Enrich tables with custom metadata

Databricks recommends that you always create comments for tables and columns in tables. You can generate these comments using AI. See Add AI-generated comments to Unity Catalog objects.

Unity Catalog also has the ability to tag data. See Apply tags to Unity Catalog securable objects.

Log messages for individual commits to tables in a field in the transaction log.

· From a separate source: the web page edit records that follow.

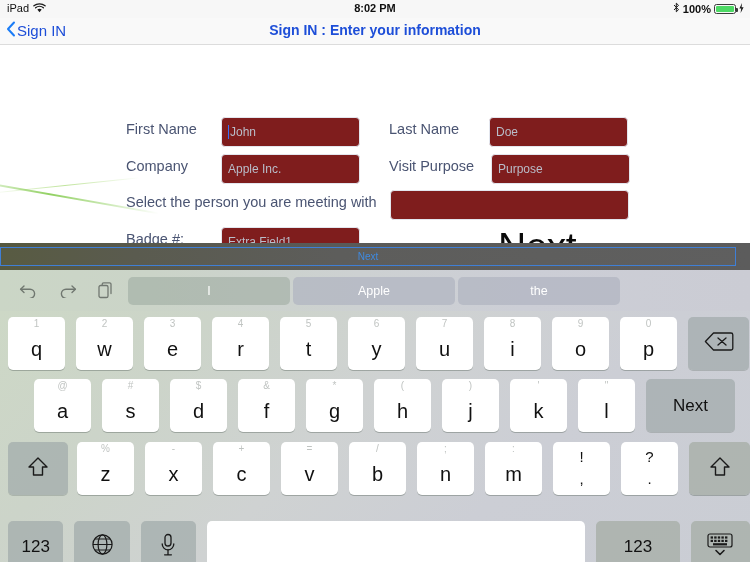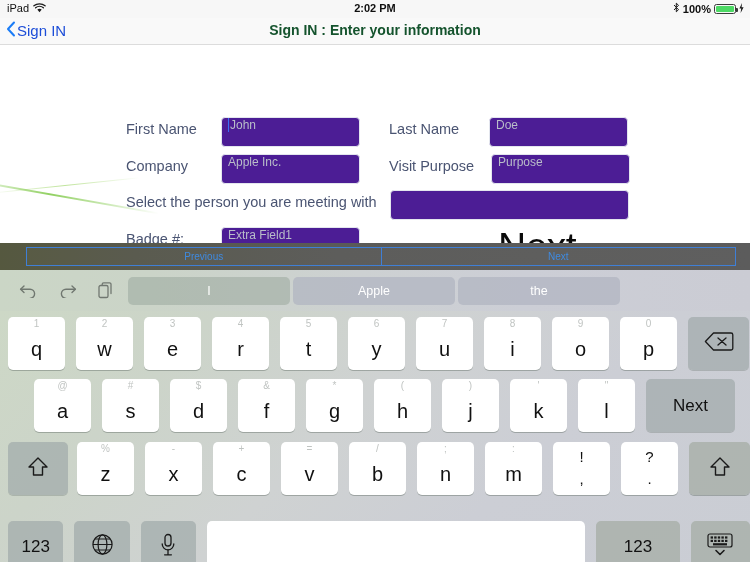"2:02 PM" div.sb-center { text: 2:02 -> 8:02 }
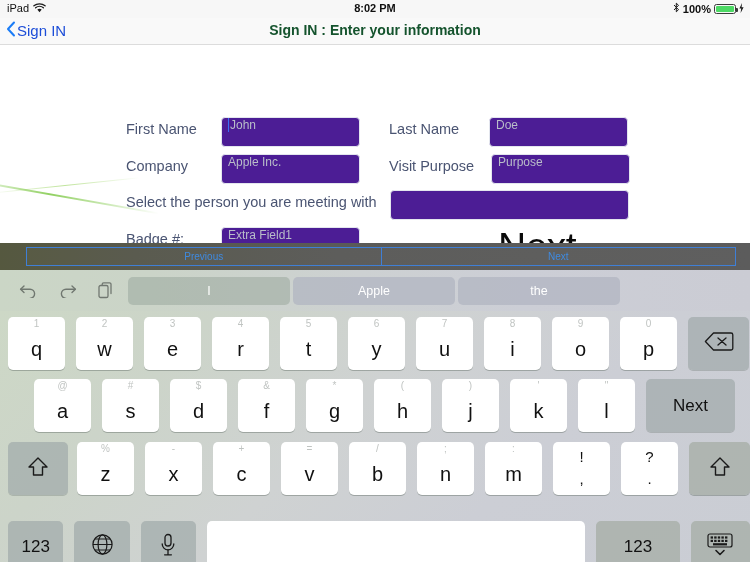"Sign IN : Enter your" .nav-title { color: #14532d -> #1d4ed8 }
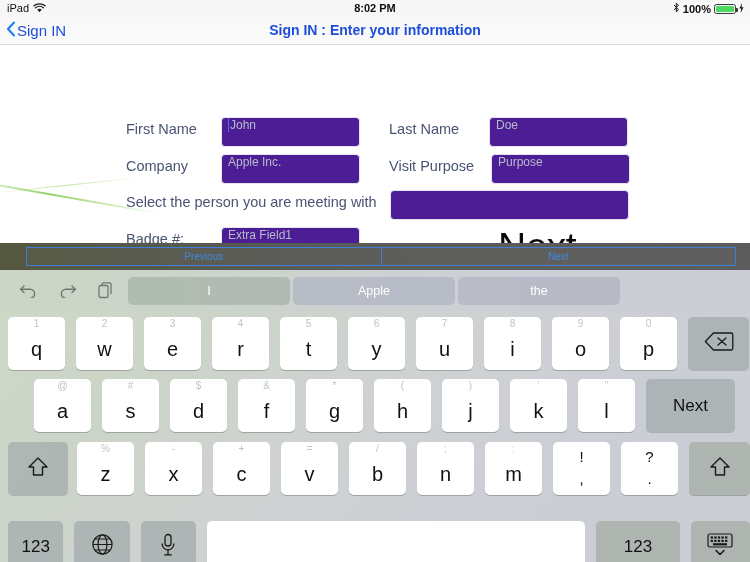"John" .finput { align-items: flex-end -> center; background: #4c1d95 -> #7f1d1d }
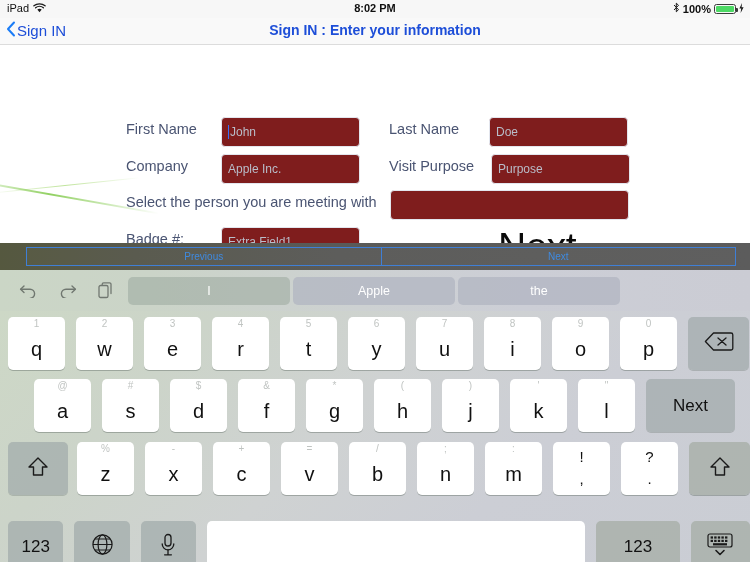"Previous" div.acc-btn { html: <div>Previous</div> -> none }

Set user-defined commit metadata

Specify user-defined strings as metadata in commits using the DataFrameWriter option userMetadata. You can use this option with any write mode, including append and overwrite. This user-defined metadata is readable in the DESCRIBE HISTORY operation. For more information, see Work with table history.

SQL

For Delta tables:

SET spark.databricks.delta.commitInfo.userMetadata=overwrite-comment
INSERT OVERWRITE target_table SELECT * FROM data_source

For Iceberg tables:

SET spark.databricks.iceberg.commitInfo.userMetadata=overwrite-comment
INSERT OVERWRITE target_table SELECT * FROM data_source

Python

df.write \
  .mode("overwrite") \
  .option("userMetadata", "overwrite-comment") \
  .saveAsTable("target_table")

df.write \
  .mode("append") \
  .option("userMetadata", "append-comment") \
  .saveAsTable("target_table")

userMetadata works with any write mode, including overwrite and append.

Scala

df.write
  .mode("overwrite")
  .option("userMetadata", "overwrite-comment")
  .saveAsTable("target_table")

df.write
  .mode("append")
  .option("userMetadata", "append-comment")
  .saveAsTable("target_table")

userMetadata works with any write mode, including overwrite and append.

Notes on compute types

On classic compute, you can also specify user-defined commit metadata using the SparkSession configuration keys spark.databricks.delta.commitInfo.userMetadata (Delta) or spark.databricks.iceberg.commitInfo.userMetadata (Iceberg). If both the DataFrameWriter option userMetadata and the SparkSession configuration are specified, the DataFrameWriter option takes precedence.

On serverless compute, use the DataFrameWriter option userMetadata directly. The SparkSession configuration keys for commit metadata are not supported on serverless compute.